Psychometrics can be described as the science of measuring psychological abilities,


attributes and characteristics. Such a ubiquitous and hybridised set of techniques has been
said, not surprisingly, to have many proto-scientific and professional antecedents, some
dating back to antiquity. Modern psychometrics is embodied by standardised
psychological tests. American psychometrician Lee Cronbach famously remarked in the
1960s “the general mental test ... stands today as the most important single contribution of
psychology to the practical guidance of human affairs." (Sokal, p.113) However,
psychometrics has come to mean more than just the tests themselves; it also encompasses
the mathematical, statistical and professional protocols that underpin tests – how tests are
constructed and used, and indeed, how they are evaluated.

Early Precedents

1
Historians have denoted the examples of ‘mental testing’ in ancient China and other non-
Western civilisations where forms of proficiency assessment were used to grade or place
personnel. The most obvious template for psychometric assessment, with a more direct
lineage to modern scientific manners, was the university and school examination.
Universities in Europe first started giving formal oral assessments to students in the 13th
century. With the invention of paper, the Jesuits introduced written examinations during
the 16th century. In England, competitive university examinations began in Oxbridge
institutions in the early 1800s. (Rogers) By the end of the 19th century, compulsory forms
of education had spread throughout much of the Western world. Greater social mobility
and vocational streaming set the scene for practical forms of assessment, as governments,
schools, and bureaucracies of industrialised nations began to replace their reliance in
personal judgement with a trust in the impartial authority of numbers. (Porter)

Enter Darwin

Darwinian thought was a key example of the challenge of scientific materialism in the
19th century. If humans were a part of nature, then they were subject to natural law. The
notion of continuous variation was central to the new evolutionary thought. Coupled with
an emerging notion of personhood as a relatively stable, skin-bound entity standing apart
from professional function and social worth, Darwin’s ideas paved the way for
measurement-based psychology. Late in the 19th century, Darwin’s cousin Francis Galton
articulated key ideas for modern psychometrics, particularly the focus on human
variation. The distribution of many physical attributes (e.g., height) had already been
shown by Quetelet to approximate the Gaussian curve. Galton suggested that many
psychological characteristics would show similar distributional properties. As early as
1816, Bessel had described “personal equations” of systematic individual differences in
astronomical observations. In contrast, some of the early psychologists of the modern era
choose to ignore these types of differences. For instance, Wundt focussed on common or
fundamental mechanisms by studying a small number of subjects in-depth.
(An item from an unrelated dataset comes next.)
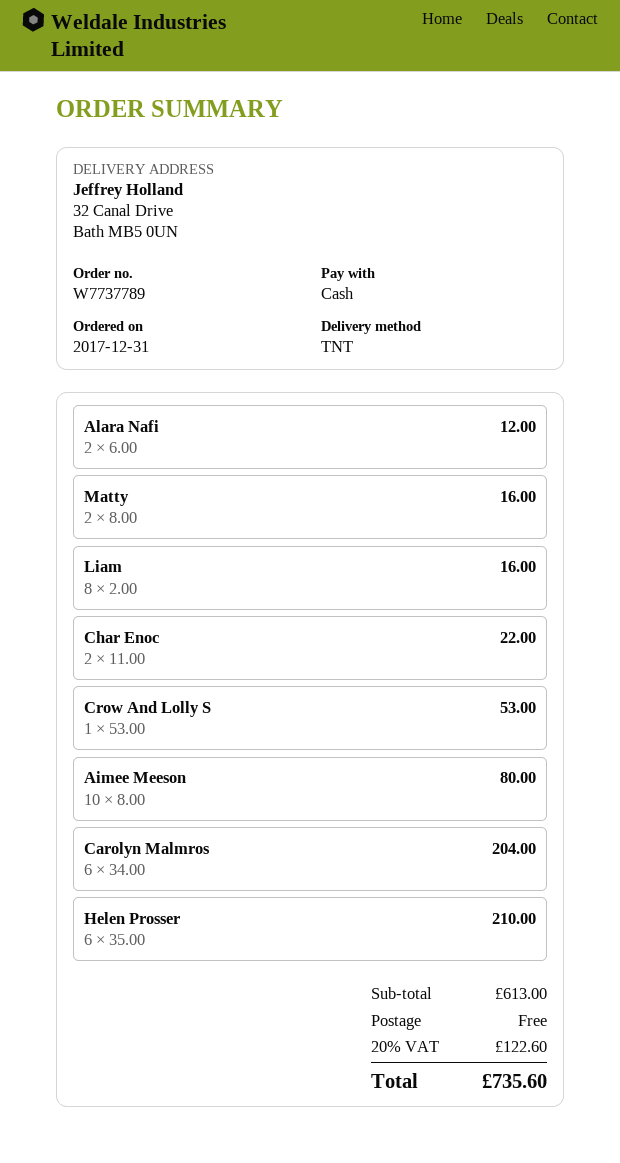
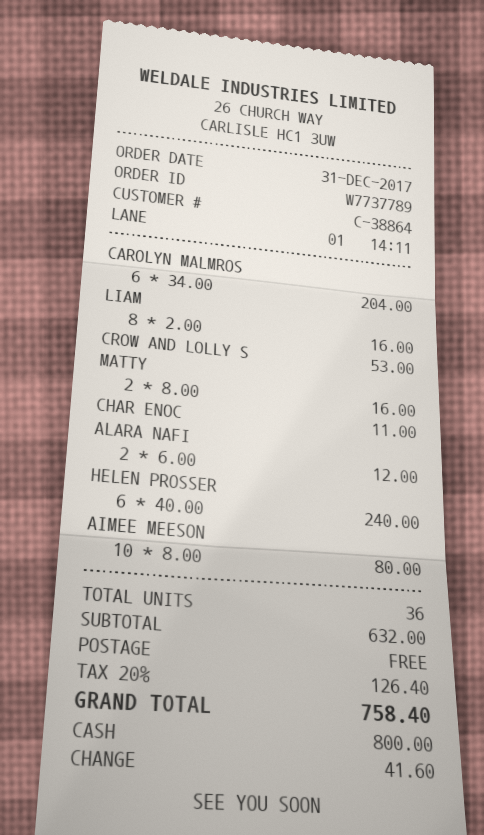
Char Enoc: 2 x 11.00 = 22.00 -> 1 x 11.00 = 11.00
Helen Prosser: 6 x 35.00 = 210.00 -> 6 x 40.00 = 240.00
subtotal: 613.00 -> 632.00
tax: 20% = 122.60 -> 20% = 126.40
total: 735.60 -> 758.40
Galton shifted
psychologists’ attention to investigations of how individuals differed and by how much.
(Rogers, Gillman)

2
Mental Testing Pioneers

Galton’s work was motivated by his obsession with eugenics. Widespread interest in the
riddles of hereditability provided considerable impetus to the development of
psychometric testing. If many psychological properties were at least partly innate and
inherited then, arguably, it was even more important and useful to measure them. Galton
was especially interested in intellectual functioning. By the mid-1880s he had developed
a diverse range of (what today) seem like primitive measures: tests of physical strength
and swiftness, visual acuity and memory of forms. Galton was interested in how these
measures related to each other, whether scores taken at an early age might predict later
scientific or professional eminence, and whether eminence passed from one generation to
the next. These were questions of agreement that were never going to be perfect. Galton
needed an index to calibrate the probabilistic rather than deterministic relationship
between two variables. He used scatter plots and noticed how scores on one variable were
useful for predicting the scores on another and developed a measure of the “co-relation”
of two sets of scores. (Gillman) His colleague, the biometric statistician Karl Pearson,
formalised and extended this work. Using the new terms “normal curve” and “standard
deviation” from the mean, Pearson developed what would become the statistical building-
blocks for modern psychometrics (e.g., the product-moment correlation, multiple
correlation, biserial correlation).

By the turn of the century, James Cattell and a number of American psychologists had
developed a more elaborate set of anthropometric measures, including tests of reaction
time and sensory acuity. Cattell was reluctant to measure higher mental processes,
arguing these were a result of more basic faculties that could be measured more precisely.
However, Cattell’s tests did not show consistent relationships with outcomes they were
expected to, like school grades and later professional achievements. Pearson’s colleague
and rival Charles Spearman argued this may have been due the inherent unreliability of
the various measures Cattell and others used. Spearman reasoned that any test would
inevitably contain measurement error, and any correlation with other equally error-prone

3
tests would underestimate the true correlation. According to Spearman, one way of
estimating the measurement error of a particular test was to correlate the results of
successive administrations. Spearman provided a calculation that corrected for this
“attenuation” due to “accidental error,” as did Brown independently, and both gave
proofs they attributed to Yule. Calibrating measurement error in this way proved
foundational. Spearman’s expression of the correlation of two composite measures in
terms of their variance and covariance later known as the “index of reliability.” (Levy)

Practical Measures

The first mental testers lacked effective means for assessing the qualities they were
interested in. In France in 1905, Binet introduced a scale that provided a different kind of
measurement. Binet did not attempt to characterise intellectual processes; instead he
assumed that performance on a uniform set of tasks would constitute a basis for a
meaningful ranking of school children’s ability. To do this it, Binet thought it necessary to
sample complex mental functions, since these most resembled the tasks faced at school and
provided for a maximum spread of scores. (Rose)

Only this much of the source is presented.